Many Shopify merchants in your situation choose to partner with specialized accessibility services that handle the entire compliance journey. This approach has several advantages: experts who understand both accessibility standards and Shopify's platform, proven processes for meeting settlement deadlines, ongoing support that extends throughout the monitoring period, and documentation that satisfies legal requirements.

TestParty specializes in Shopify ADA compliance for merchants navigating exactly your situation. We deliver full accessibility compliance within two weeks, then maintain it automatically through daily AI scans and monthly expert audits. Our process addresses all common settlement requirements: we remove widgets and fix issues in source code, we provide the documentation required for settlement reporting, we conduct ongoing audits that satisfy monitoring requirements, and we give you date-stamped compliance reports that serve as legal documentation.

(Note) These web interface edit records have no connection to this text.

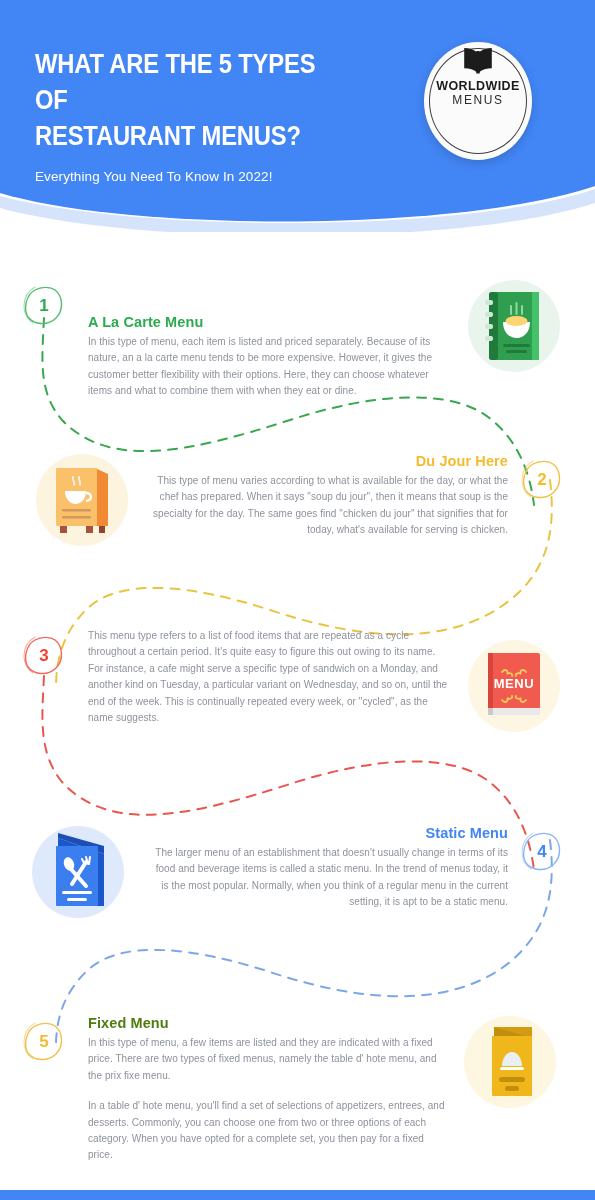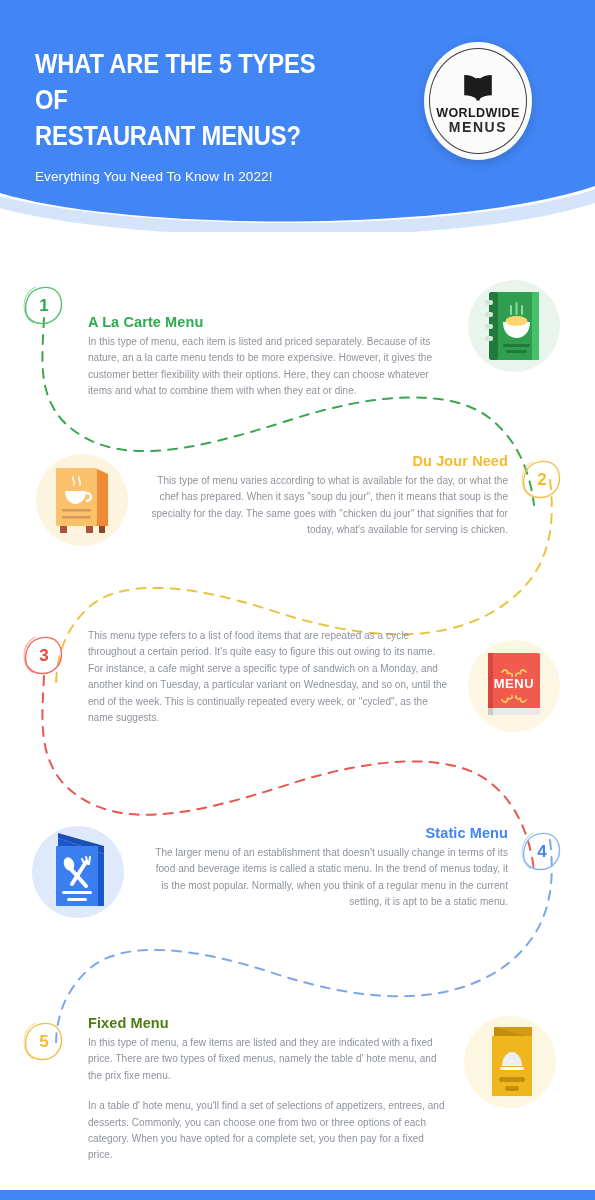"WORLDWIDE" .logo-badge { align-items: center -> flex-start }
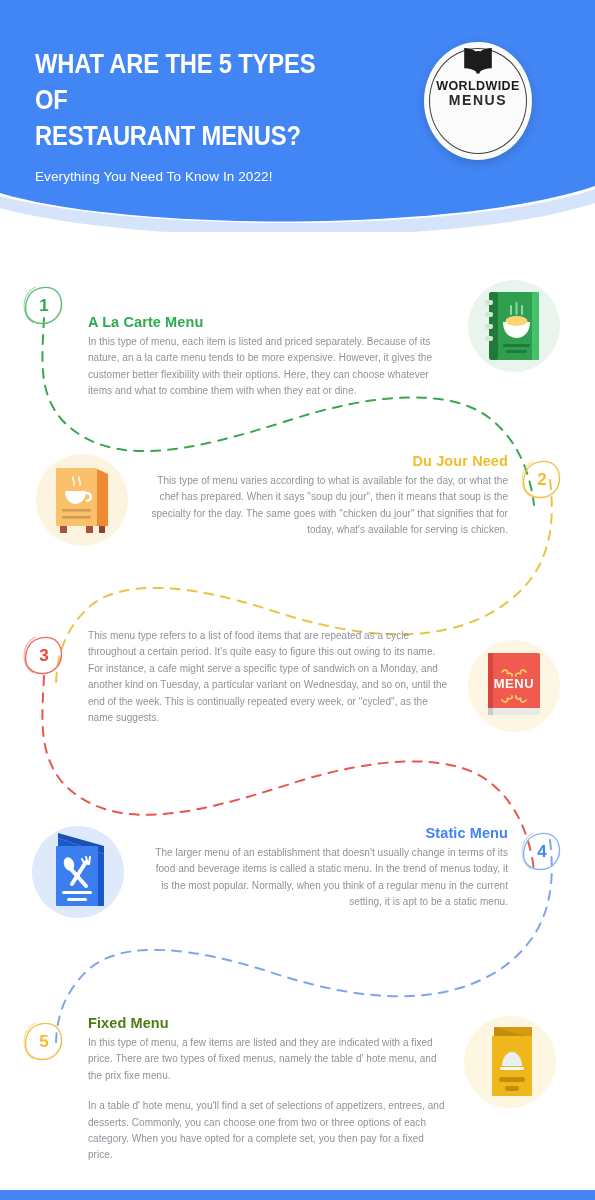"MENUS" .logo-sub { font-size: 14px -> 12px; font-weight: 700 -> 400 }
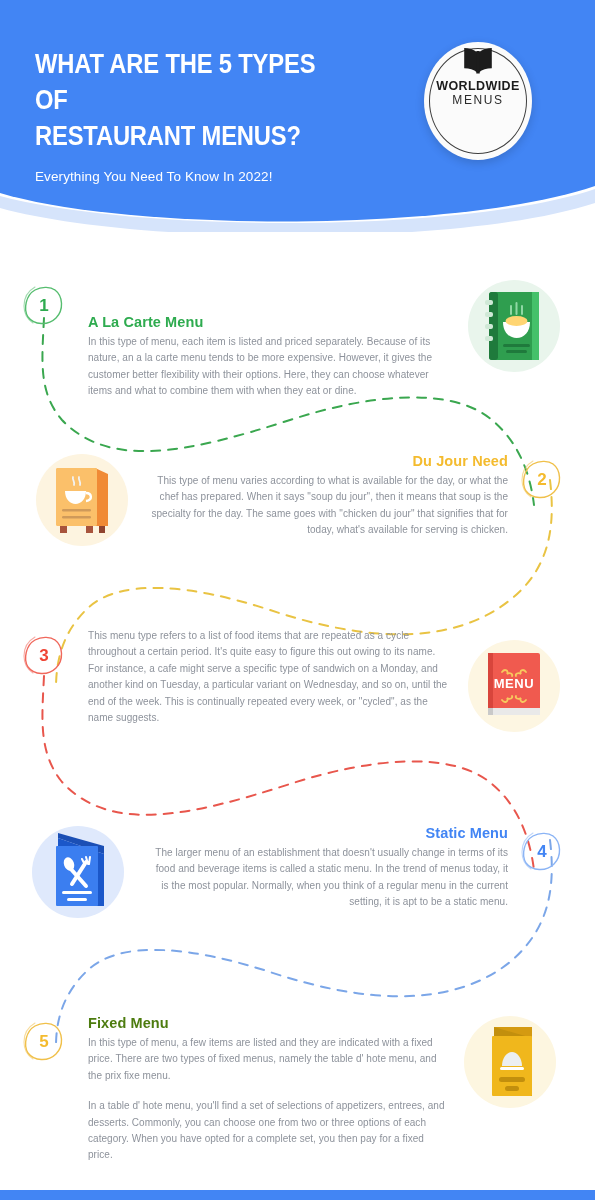"Du Jour Need" h2.sec-title { text: Need -> Here }
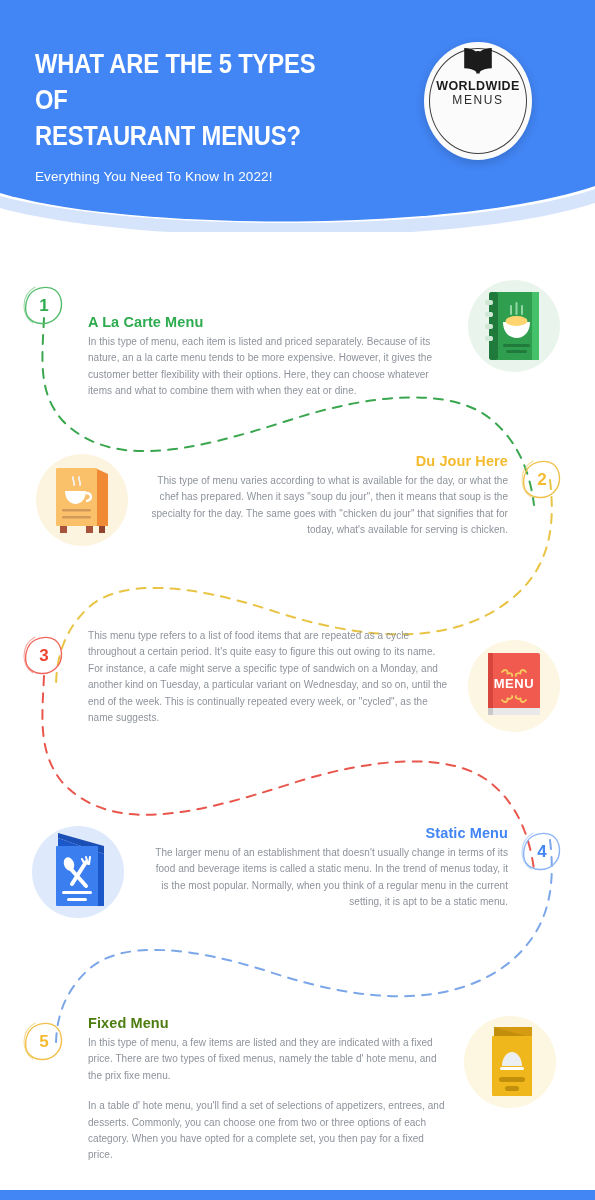"This type of menu varies" p.sec-text { text: with -> find }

For stores generating $1M-$50M annually, the investment in proper compliance is modest compared to the risk of settlement breach or future lawsuits. More importantly, partnering with accessibility experts lets you focus on running your business rather than becoming an accessibility specialist yourself.

If you're managing post-settlement compliance requirements and need support, book a demo with TestParty to discuss how we can help ensure you meet every settlement obligation while building a sustainably accessible store.

Conclusion

Settling an ADA compliance lawsuit marks the beginning of a compliance journey, not its end. The path ahead involves technical remediation, ongoing monitoring, detailed documentation, and sustained organizational commitment. While the work is substantial, it's entirely manageable with the right approach, proper resources, and expert support.

Your settlement requirements exist to ensure meaningful accessibility improvements that genuinely serve customers with disabilities. By taking these obligations seriously and building robust compliance practices, you not only fulfill legal requirements but create a better shopping experience for all customers.

Remember that thousands of Shopify merchants have navigated this same journey successfully. The combination of clear requirements, available expertise, and modern accessibility tools makes Shopify ADA compliance achievable regardless of your technical background or team size.

Start with immediate priorities: remove widgets if required, assemble your compliance team, and conduct your initial comprehensive audit. Build from there systematically, meeting each deadline while establishing practices that sustain compliance beyond the settlement period. And don't hesitate to seek expert help – accessibility is complex, and partnering with specialists ensures you meet obligations while minimizing stress on your team.

Your settlement might have felt like a burden, but it's also an opportunity to build a truly inclusive store that serves all customers well while protecting your business from future legal risk. Approach compliance with that mindset, and you'll emerge with not just a satisfied settlement but a genuinely better business.